Supplied material.

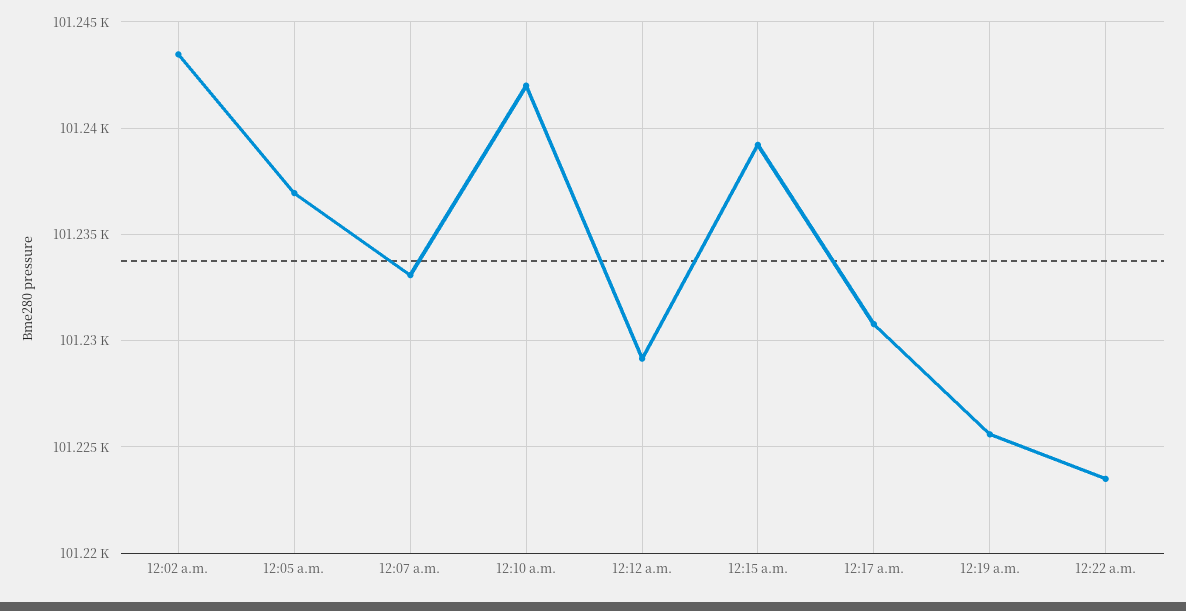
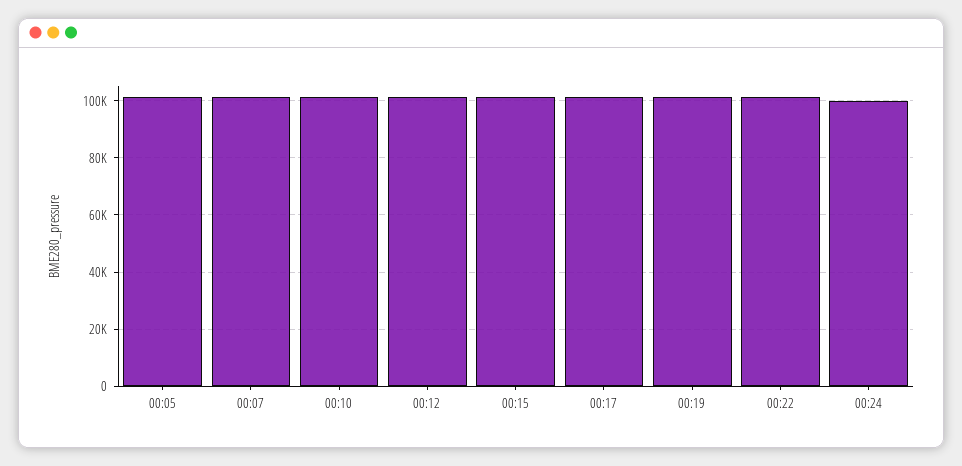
12:02 a.m.: 101243.5 -> none
00:24: none -> 100000

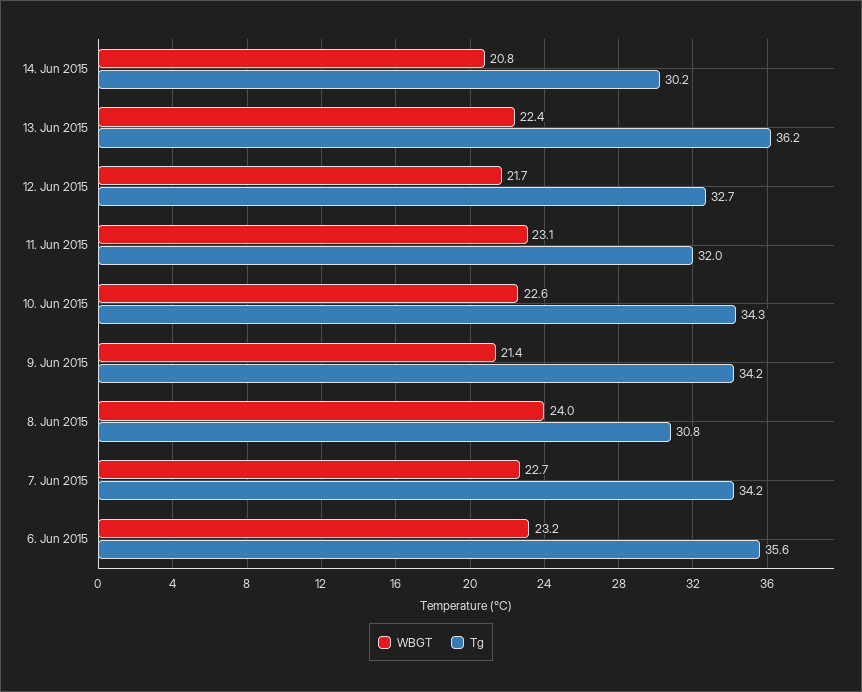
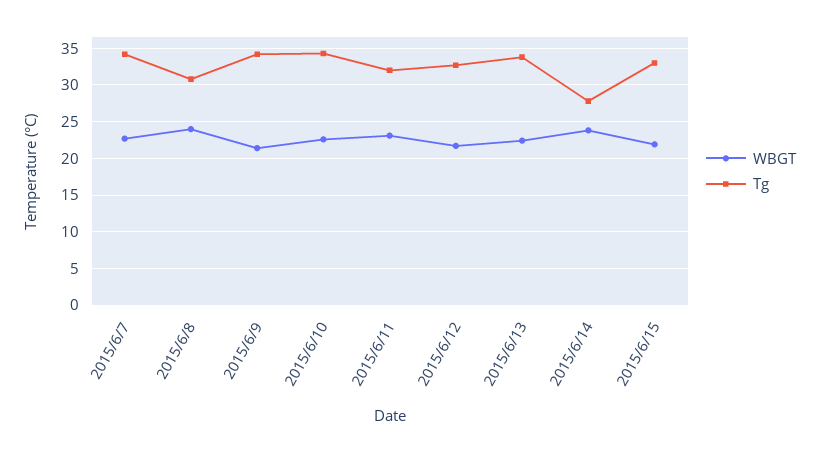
WBGT, 14. Jun 2015: 20.8 -> 24
Tg, 14. Jun 2015: 30.2 -> 28
Tg, 13. Jun 2015: 36.2 -> 34
WBGT, 6. Jun 2015: 23.2 -> none
Tg, 6. Jun 2015: 35.6 -> none
WBGT, 2015/6/15: none -> 22
Tg, 2015/6/15: none -> 33

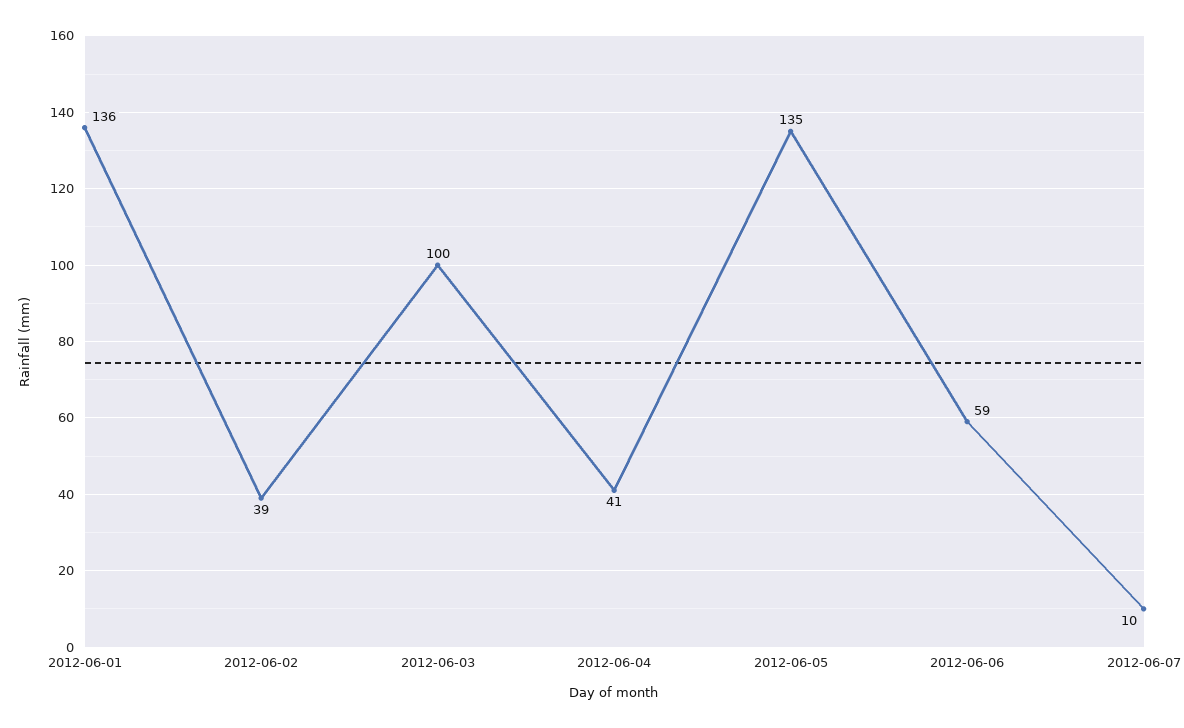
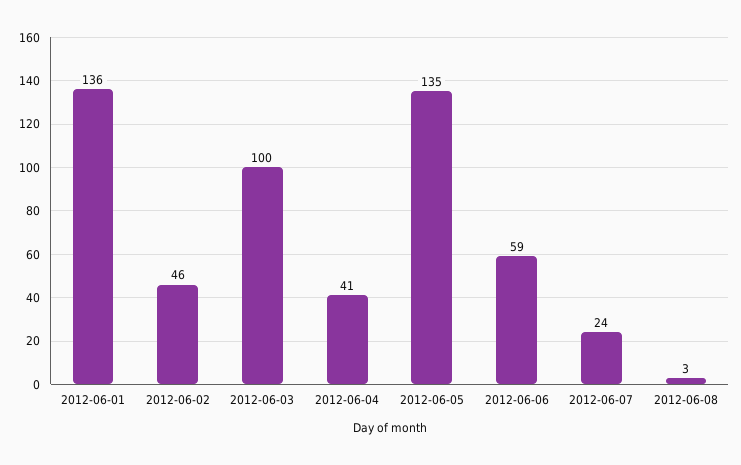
2012-06-02: 39 -> 46
2012-06-07: 10 -> 24
2012-06-08: none -> 3

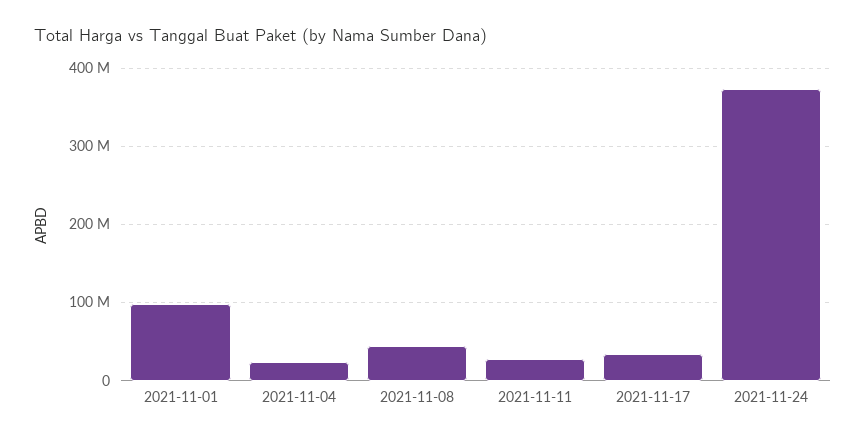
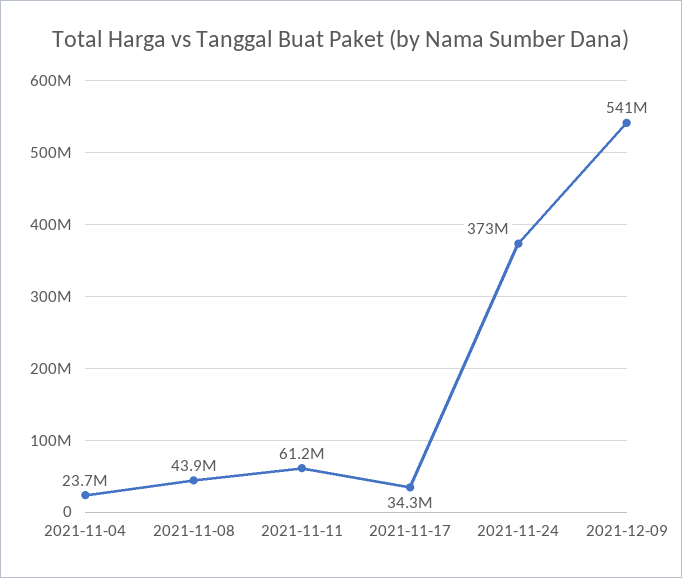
2021-11-01: 100000000 -> none
2021-11-11: 30000000 -> 61200000
2021-12-09: none -> 541000000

Task to carry out. Check each line of the material for "WBGT". Copy the ones that have it.

Reply to the exercise.
WBGT, 14. Jun 2015: 20.8 -> 24
WBGT, 6. Jun 2015: 23.2 -> none
WBGT, 2015/6/15: none -> 22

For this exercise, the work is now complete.